TASK PROMPT » Nothing but the lines from the one containing "[510,555,557,569] 'range' ->" to the end of the records below should be output, each exactly as written.

DATA FOR ANALYSIS »
-=-=-=-=-
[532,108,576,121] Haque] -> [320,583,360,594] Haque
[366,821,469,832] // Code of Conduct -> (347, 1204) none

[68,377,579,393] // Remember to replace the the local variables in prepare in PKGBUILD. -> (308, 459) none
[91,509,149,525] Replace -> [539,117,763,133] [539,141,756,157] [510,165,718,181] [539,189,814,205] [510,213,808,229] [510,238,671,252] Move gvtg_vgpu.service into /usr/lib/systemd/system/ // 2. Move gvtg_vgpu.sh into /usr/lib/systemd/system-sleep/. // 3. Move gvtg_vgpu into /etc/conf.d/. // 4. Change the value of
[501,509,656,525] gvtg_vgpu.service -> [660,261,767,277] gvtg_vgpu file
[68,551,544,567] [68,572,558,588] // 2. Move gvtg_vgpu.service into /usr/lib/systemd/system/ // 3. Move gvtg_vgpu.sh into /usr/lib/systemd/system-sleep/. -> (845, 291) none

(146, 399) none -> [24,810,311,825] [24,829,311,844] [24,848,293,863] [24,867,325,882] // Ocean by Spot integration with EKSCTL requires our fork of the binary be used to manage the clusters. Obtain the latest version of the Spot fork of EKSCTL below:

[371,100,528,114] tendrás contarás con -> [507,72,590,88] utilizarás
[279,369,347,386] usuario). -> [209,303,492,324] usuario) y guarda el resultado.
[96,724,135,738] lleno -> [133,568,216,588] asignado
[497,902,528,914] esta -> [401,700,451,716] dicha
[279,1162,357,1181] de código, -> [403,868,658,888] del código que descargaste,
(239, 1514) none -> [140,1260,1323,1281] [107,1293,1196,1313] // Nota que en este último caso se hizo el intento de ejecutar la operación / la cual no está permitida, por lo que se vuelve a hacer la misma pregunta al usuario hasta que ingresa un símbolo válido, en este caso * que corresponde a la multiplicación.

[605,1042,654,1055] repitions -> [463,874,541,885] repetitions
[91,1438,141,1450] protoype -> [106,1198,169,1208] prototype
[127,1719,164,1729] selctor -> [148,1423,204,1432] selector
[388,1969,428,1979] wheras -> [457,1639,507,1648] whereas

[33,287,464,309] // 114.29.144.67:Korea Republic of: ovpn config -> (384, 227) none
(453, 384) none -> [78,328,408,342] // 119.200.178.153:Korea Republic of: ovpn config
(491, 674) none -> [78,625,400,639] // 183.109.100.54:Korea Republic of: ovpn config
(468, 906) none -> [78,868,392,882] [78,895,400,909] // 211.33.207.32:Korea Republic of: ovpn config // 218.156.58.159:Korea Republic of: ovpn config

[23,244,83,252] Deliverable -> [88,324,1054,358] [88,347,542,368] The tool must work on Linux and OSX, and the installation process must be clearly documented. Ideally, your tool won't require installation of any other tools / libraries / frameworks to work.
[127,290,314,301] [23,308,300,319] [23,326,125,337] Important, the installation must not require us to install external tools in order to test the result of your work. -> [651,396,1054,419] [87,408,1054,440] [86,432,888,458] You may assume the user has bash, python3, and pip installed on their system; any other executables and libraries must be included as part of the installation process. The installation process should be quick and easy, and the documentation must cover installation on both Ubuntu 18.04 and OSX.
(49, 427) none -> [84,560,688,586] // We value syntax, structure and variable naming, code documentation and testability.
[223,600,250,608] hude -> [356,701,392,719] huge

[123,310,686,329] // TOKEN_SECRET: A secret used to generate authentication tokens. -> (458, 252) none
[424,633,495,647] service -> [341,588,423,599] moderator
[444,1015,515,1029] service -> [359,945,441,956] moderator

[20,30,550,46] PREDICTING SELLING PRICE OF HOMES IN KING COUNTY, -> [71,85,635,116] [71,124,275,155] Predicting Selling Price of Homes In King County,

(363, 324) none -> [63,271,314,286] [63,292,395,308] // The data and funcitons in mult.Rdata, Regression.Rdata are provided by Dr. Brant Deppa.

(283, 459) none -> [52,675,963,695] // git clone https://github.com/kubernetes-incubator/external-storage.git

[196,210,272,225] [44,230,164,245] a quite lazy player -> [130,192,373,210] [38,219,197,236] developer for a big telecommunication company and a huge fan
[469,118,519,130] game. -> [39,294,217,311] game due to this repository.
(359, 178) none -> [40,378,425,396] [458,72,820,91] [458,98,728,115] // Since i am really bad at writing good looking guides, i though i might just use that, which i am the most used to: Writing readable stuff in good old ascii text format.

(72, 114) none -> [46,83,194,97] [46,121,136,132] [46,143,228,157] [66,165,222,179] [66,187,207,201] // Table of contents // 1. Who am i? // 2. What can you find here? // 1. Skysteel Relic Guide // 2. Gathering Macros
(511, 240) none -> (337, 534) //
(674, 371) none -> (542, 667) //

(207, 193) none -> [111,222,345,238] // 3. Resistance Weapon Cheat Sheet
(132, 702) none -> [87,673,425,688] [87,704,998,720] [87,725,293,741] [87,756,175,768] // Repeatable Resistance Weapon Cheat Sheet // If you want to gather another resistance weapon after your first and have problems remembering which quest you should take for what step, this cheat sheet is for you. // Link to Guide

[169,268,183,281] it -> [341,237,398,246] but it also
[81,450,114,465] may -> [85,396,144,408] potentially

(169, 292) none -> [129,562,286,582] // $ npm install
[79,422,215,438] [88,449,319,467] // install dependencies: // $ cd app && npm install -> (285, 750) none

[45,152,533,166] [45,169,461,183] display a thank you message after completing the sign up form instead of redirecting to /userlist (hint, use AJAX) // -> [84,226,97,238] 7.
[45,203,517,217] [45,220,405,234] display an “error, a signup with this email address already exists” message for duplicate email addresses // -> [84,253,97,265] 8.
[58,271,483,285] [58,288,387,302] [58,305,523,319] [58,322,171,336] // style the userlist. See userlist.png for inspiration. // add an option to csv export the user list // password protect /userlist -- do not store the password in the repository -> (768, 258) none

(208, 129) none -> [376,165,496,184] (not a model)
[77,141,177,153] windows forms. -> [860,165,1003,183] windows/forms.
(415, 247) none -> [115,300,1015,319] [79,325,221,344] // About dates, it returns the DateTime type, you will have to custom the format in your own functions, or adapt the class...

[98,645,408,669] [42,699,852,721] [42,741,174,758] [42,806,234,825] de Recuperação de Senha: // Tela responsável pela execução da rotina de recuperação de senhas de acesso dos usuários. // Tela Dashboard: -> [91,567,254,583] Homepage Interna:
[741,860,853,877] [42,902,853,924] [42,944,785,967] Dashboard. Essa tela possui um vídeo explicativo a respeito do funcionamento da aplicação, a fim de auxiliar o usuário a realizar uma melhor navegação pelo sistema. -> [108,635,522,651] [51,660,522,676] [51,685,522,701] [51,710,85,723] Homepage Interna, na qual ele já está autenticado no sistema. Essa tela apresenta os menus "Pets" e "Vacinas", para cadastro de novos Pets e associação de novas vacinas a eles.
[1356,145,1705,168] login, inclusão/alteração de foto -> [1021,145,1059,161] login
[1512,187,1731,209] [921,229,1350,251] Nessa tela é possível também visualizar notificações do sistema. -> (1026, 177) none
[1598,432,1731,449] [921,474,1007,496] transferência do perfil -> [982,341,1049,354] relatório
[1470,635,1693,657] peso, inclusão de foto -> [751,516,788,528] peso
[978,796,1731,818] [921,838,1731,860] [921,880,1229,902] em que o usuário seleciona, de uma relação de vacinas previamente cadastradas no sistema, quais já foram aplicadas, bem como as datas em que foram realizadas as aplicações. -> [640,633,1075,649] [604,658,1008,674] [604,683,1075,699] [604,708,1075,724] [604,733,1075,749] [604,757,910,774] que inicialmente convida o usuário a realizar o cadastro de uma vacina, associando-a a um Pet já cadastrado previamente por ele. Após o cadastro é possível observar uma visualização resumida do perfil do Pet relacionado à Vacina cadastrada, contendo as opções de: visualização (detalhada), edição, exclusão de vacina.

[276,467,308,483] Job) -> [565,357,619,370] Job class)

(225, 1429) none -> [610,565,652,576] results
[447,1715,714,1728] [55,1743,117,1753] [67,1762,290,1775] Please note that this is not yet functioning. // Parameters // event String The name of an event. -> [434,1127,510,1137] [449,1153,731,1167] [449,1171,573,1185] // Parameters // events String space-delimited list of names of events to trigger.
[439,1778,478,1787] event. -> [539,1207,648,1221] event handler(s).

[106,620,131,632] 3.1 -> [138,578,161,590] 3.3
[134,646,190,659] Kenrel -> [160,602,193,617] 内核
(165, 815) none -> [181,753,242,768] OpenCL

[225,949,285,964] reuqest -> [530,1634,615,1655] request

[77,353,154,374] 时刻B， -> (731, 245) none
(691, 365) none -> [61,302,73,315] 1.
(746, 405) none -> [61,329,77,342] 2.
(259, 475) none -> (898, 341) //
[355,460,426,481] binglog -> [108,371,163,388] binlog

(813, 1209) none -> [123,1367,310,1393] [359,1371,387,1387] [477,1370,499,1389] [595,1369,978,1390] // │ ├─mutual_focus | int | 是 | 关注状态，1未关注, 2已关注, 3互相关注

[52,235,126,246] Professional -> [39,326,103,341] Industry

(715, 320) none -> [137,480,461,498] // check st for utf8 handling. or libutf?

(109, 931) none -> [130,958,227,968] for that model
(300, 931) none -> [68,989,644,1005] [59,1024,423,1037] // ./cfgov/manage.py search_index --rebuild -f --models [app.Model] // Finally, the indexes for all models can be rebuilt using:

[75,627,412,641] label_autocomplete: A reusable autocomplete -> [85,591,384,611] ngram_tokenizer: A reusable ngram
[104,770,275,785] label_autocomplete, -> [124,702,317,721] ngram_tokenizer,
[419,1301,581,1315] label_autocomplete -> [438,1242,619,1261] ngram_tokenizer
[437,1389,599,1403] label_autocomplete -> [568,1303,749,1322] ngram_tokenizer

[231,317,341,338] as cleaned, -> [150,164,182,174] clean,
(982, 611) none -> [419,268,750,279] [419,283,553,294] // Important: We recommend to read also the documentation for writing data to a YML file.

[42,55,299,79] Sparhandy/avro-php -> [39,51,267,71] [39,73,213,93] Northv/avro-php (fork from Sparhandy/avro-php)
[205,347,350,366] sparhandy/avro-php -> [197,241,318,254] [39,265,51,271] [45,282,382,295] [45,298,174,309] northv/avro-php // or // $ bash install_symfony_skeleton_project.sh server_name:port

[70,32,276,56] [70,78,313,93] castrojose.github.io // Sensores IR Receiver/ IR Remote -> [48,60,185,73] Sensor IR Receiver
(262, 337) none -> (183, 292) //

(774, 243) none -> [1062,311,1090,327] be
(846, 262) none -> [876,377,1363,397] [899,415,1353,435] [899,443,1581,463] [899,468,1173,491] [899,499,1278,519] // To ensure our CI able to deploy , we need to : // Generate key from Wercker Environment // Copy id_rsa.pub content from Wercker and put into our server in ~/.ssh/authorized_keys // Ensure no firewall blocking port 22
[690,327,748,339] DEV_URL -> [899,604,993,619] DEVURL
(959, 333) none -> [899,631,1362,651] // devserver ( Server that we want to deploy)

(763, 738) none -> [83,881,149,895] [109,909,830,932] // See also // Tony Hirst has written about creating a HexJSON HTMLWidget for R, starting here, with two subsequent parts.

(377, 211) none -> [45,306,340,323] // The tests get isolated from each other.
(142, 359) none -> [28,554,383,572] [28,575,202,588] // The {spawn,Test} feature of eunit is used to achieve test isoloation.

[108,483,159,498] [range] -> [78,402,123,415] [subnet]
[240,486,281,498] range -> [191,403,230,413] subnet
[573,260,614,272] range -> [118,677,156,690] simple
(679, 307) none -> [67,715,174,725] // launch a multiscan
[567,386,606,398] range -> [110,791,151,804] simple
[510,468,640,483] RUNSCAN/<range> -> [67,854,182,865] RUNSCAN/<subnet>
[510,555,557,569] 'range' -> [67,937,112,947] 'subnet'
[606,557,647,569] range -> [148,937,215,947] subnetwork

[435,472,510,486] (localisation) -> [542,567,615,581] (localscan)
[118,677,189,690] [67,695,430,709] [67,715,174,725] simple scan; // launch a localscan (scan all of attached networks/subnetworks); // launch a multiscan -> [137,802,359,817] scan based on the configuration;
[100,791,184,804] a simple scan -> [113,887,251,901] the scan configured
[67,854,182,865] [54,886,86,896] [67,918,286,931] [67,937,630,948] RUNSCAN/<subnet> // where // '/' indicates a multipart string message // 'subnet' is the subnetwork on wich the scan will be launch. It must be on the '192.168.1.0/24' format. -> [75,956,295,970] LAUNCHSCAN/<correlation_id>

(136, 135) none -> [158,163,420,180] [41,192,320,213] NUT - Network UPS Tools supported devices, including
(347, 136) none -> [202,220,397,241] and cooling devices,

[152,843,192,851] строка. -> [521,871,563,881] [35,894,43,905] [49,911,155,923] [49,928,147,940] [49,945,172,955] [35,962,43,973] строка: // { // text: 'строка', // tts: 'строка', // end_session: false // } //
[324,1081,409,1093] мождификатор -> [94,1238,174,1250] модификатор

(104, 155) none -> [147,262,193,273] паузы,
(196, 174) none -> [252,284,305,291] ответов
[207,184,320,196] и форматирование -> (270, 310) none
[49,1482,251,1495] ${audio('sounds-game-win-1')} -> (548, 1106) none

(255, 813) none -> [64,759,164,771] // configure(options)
-=-=-=-=-
ANSWER TO THIS PROBLEM »
[510,555,557,569] 'range' -> [67,937,112,947] 'subnet'
[606,557,647,569] range -> [148,937,215,947] subnetwork

[435,472,510,486] (localisation) -> [542,567,615,581] (localscan)
[118,677,189,690] [67,695,430,709] [67,715,174,725] simple scan; // launch a localscan (scan all of attached networks/subnetworks); // launch a multiscan -> [137,802,359,817] scan based on the configuration;
[100,791,184,804] a simple scan -> [113,887,251,901] the scan configured
[67,854,182,865] [54,886,86,896] [67,918,286,931] [67,937,630,948] RUNSCAN/<subnet> // where // '/' indicates a multipart string message // 'subnet' is the subnetwork on wich the scan will be launch. It must be on the '192.168.1.0/24' format. -> [75,956,295,970] LAUNCHSCAN/<correlation_id>

(136, 135) none -> [158,163,420,180] [41,192,320,213] NUT - Network UPS Tools supported devices, including
(347, 136) none -> [202,220,397,241] and cooling devices,

[152,843,192,851] строка. -> [521,871,563,881] [35,894,43,905] [49,911,155,923] [49,928,147,940] [49,945,172,955] [35,962,43,973] строка: // { // text: 'строка', // tts: 'строка', // end_session: false // } //
[324,1081,409,1093] мождификатор -> [94,1238,174,1250] модификатор

(104, 155) none -> [147,262,193,273] паузы,
(196, 174) none -> [252,284,305,291] ответов
[207,184,320,196] и форматирование -> (270, 310) none
[49,1482,251,1495] ${audio('sounds-game-win-1')} -> (548, 1106) none

(255, 813) none -> [64,759,164,771] // configure(options)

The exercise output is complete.